ASSIGNED TASK
Transcribe only the lines in the data below falling between the line with "html: <div>Packages (61)</div>" and the line with "gap: 40px ->", including those two lines, and leave out any picture.

DATA PROVIDED
········
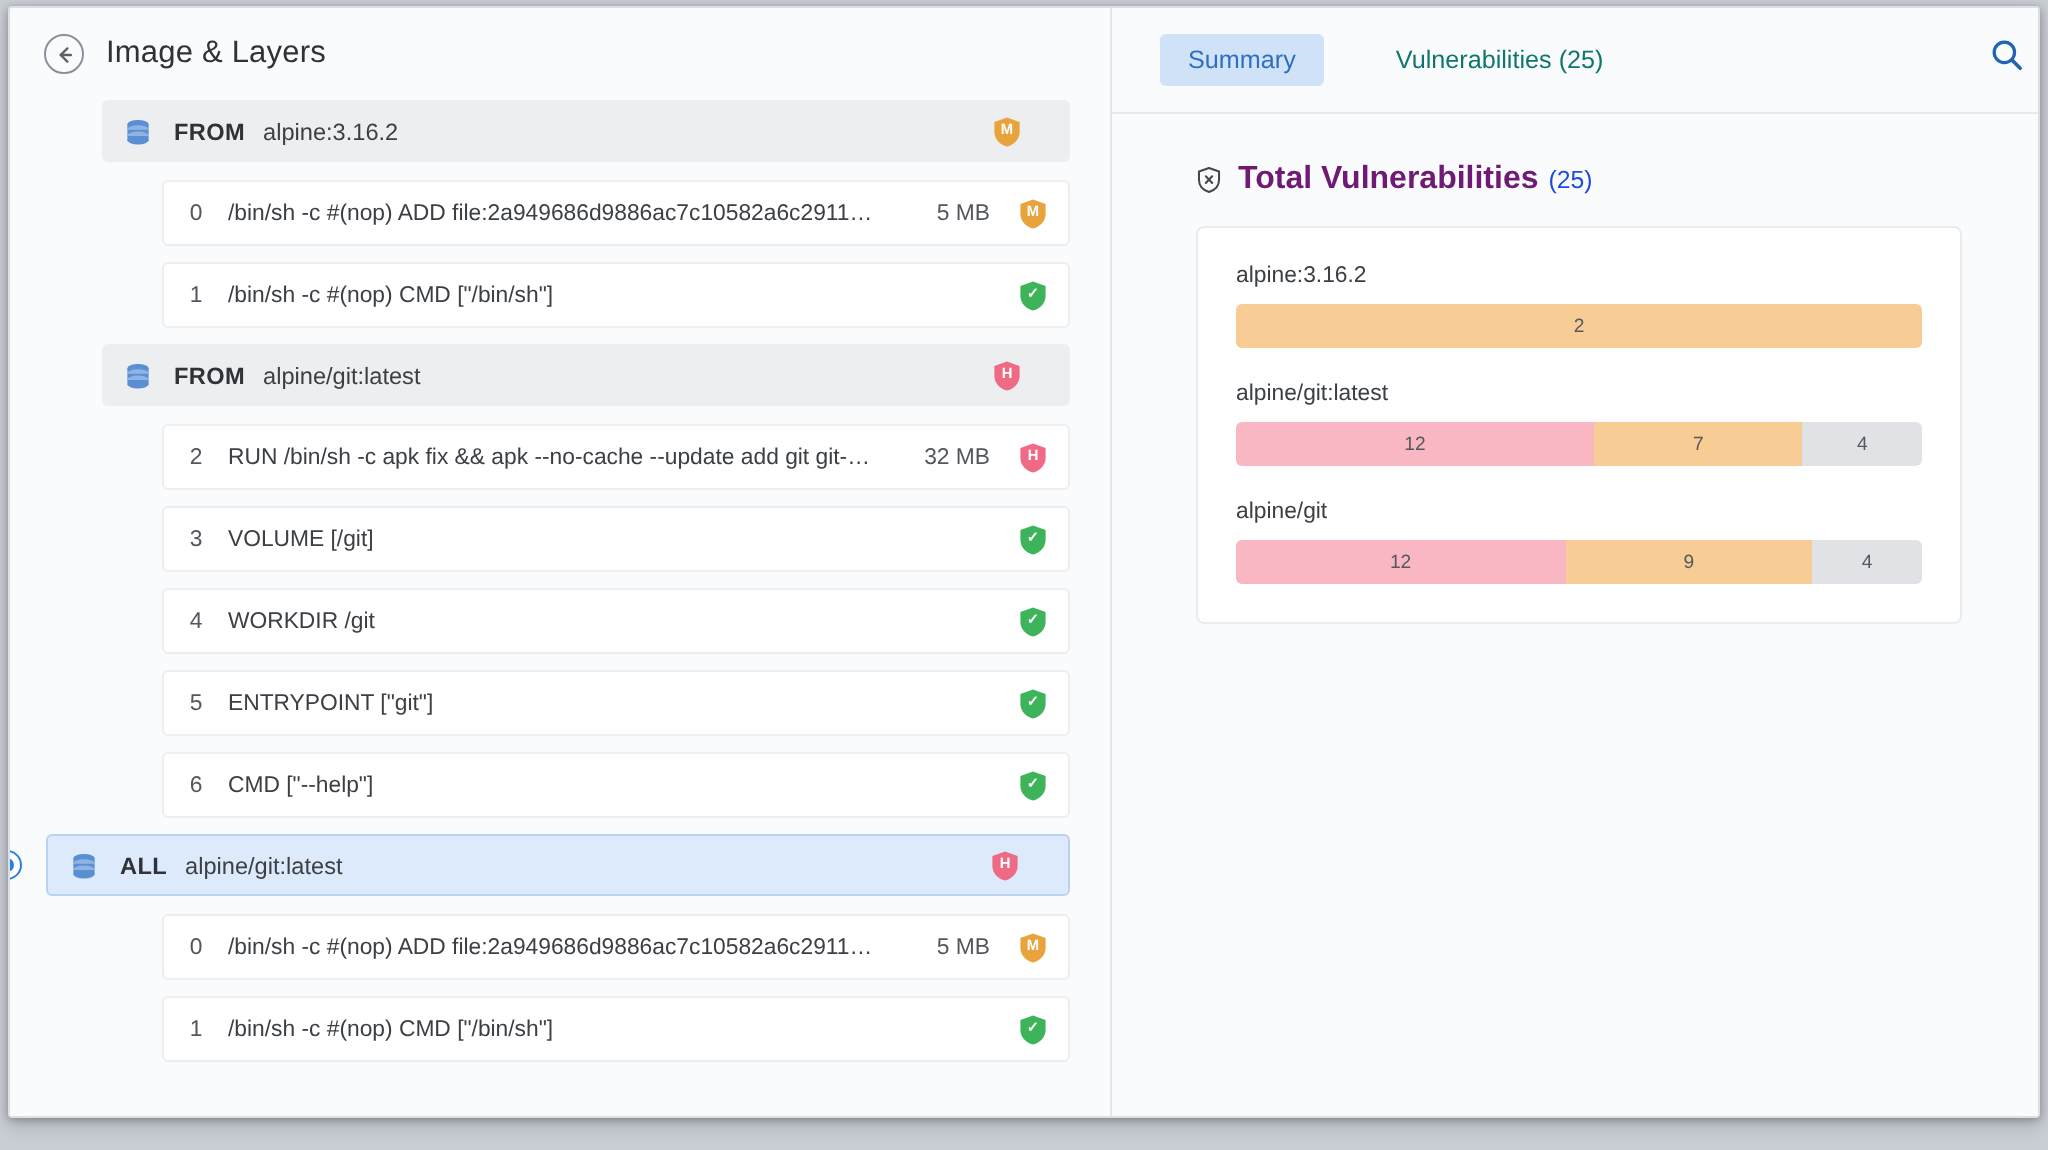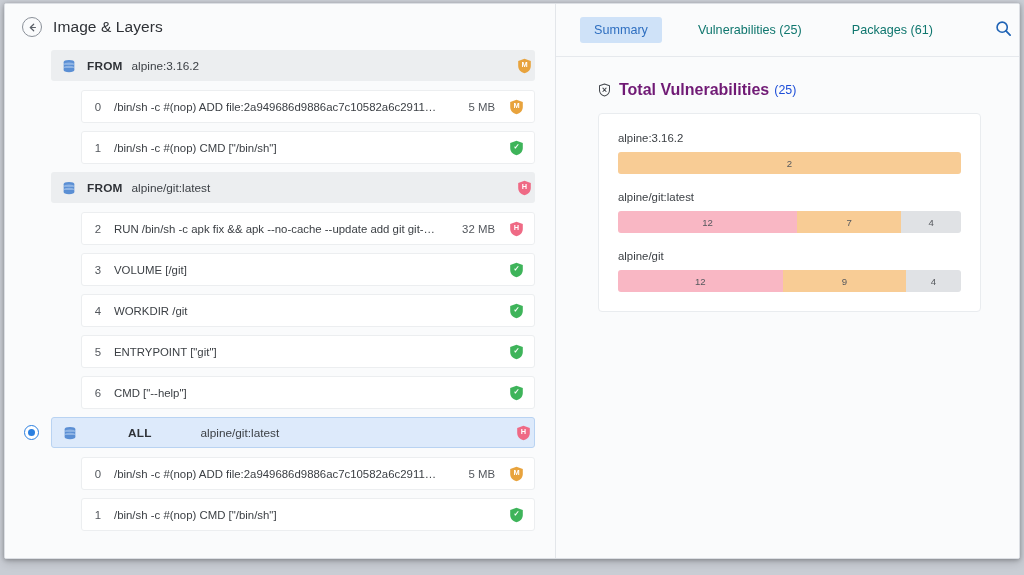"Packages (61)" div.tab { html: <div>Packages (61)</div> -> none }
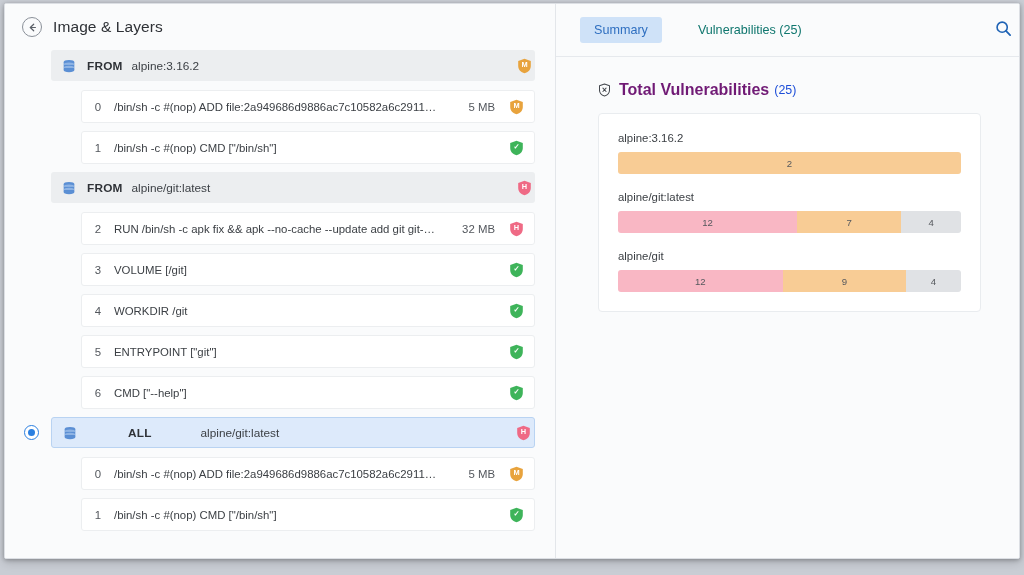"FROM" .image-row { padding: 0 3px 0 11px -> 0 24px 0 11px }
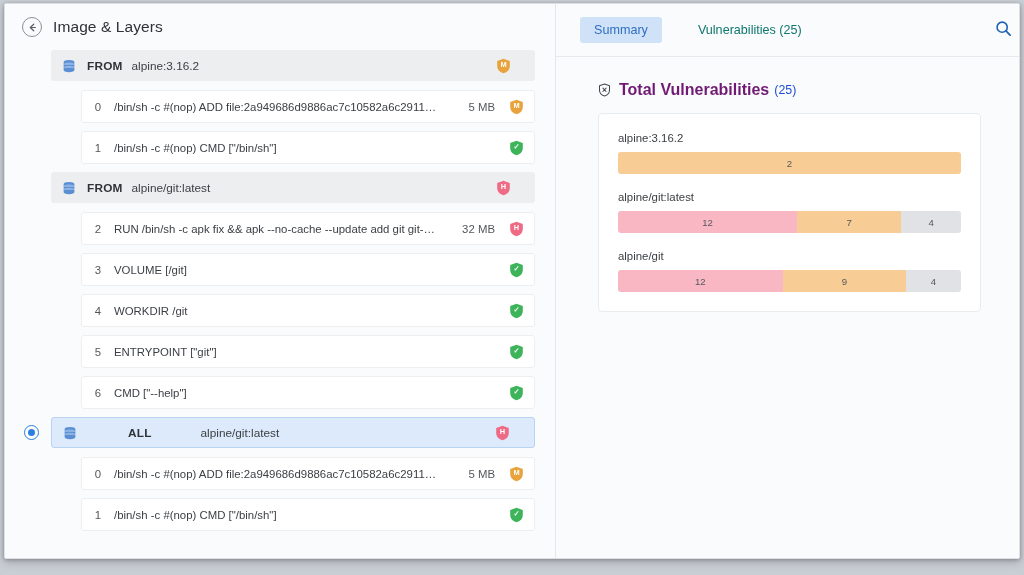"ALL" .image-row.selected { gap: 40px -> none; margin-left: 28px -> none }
········
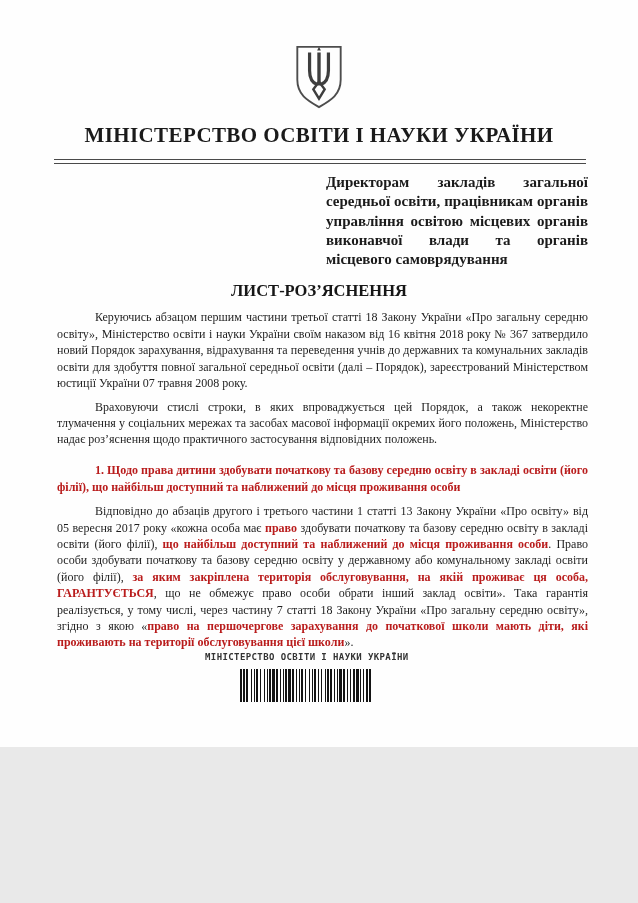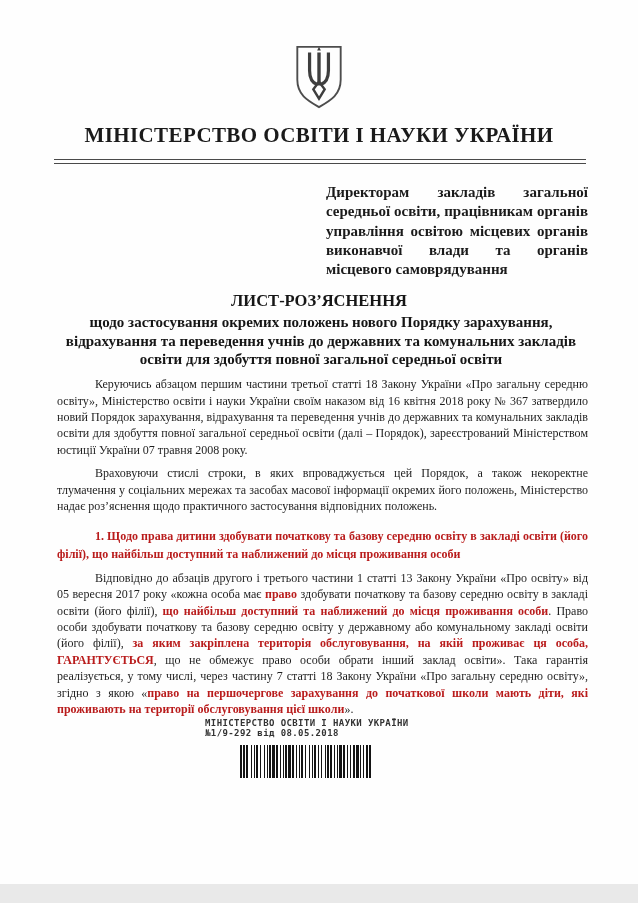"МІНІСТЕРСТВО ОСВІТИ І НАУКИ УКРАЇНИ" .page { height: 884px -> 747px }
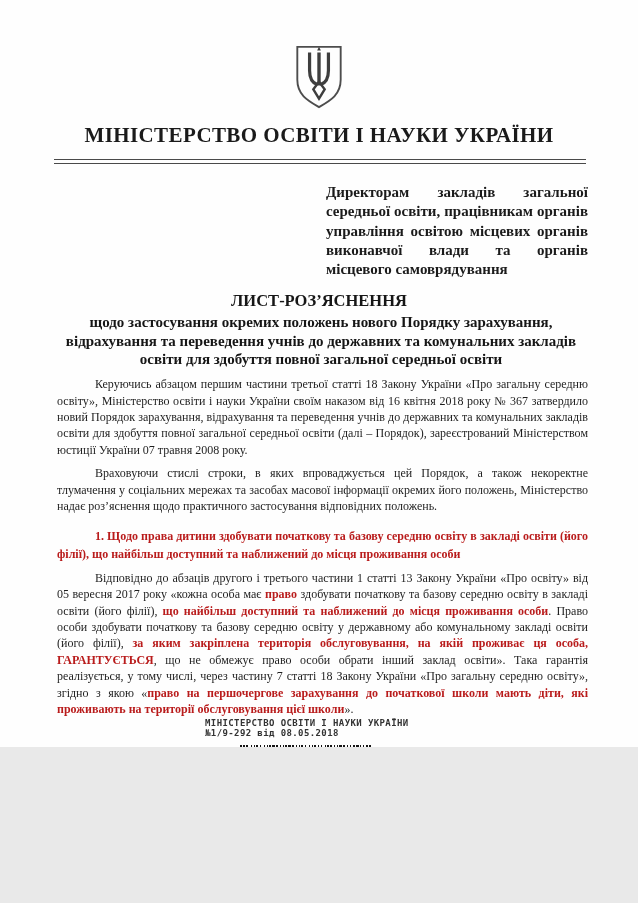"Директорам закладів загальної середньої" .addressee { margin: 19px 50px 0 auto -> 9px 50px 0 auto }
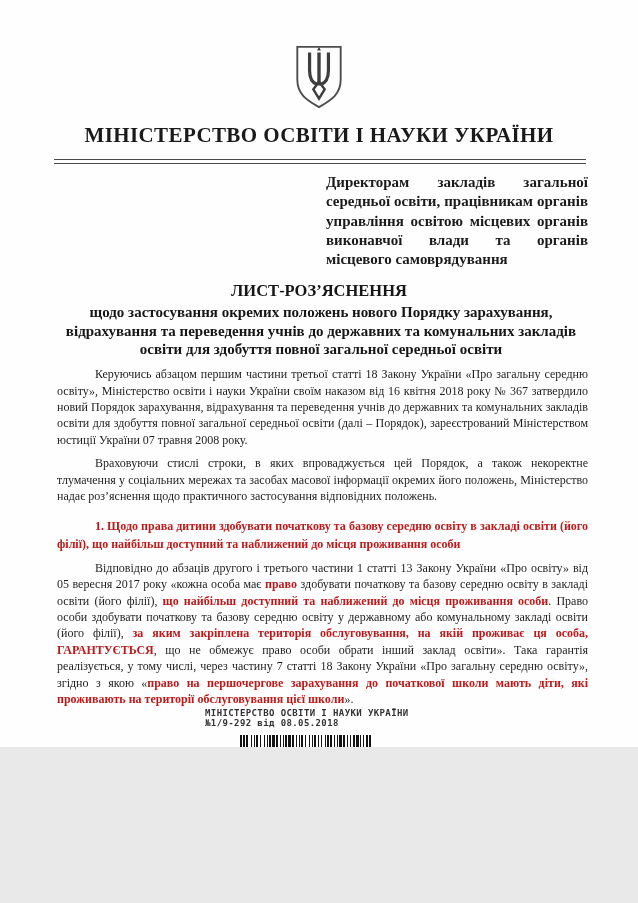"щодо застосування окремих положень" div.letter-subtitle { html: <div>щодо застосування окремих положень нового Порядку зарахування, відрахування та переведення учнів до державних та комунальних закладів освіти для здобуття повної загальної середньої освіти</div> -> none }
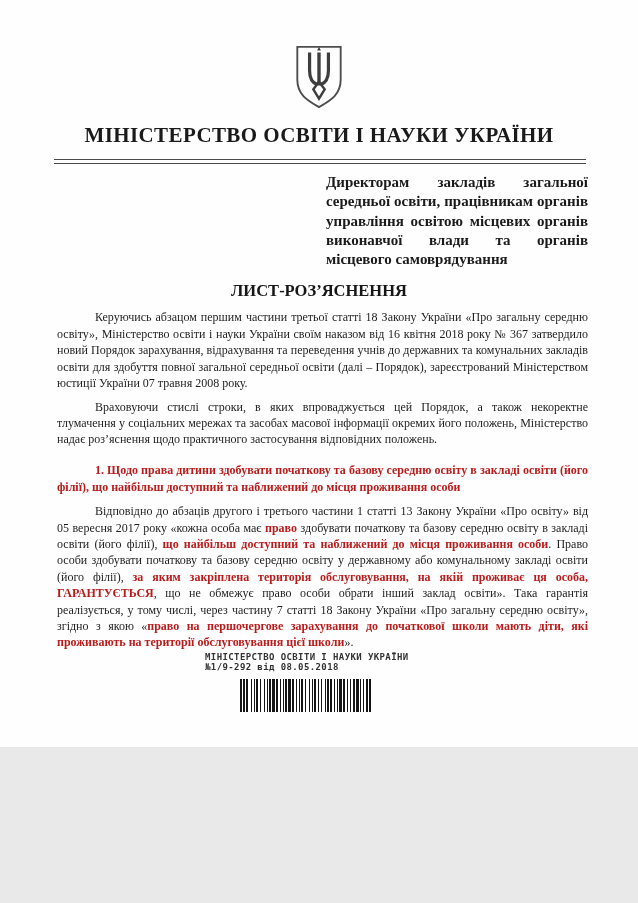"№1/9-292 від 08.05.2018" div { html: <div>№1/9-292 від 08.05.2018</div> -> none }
········
SOLUTION
"Packages (61)" div.tab { html: <div>Packages (61)</div> -> none }
"FROM" .image-row { padding: 0 3px 0 11px -> 0 24px 0 11px }
"ALL" .image-row.selected { gap: 40px -> none; margin-left: 28px -> none }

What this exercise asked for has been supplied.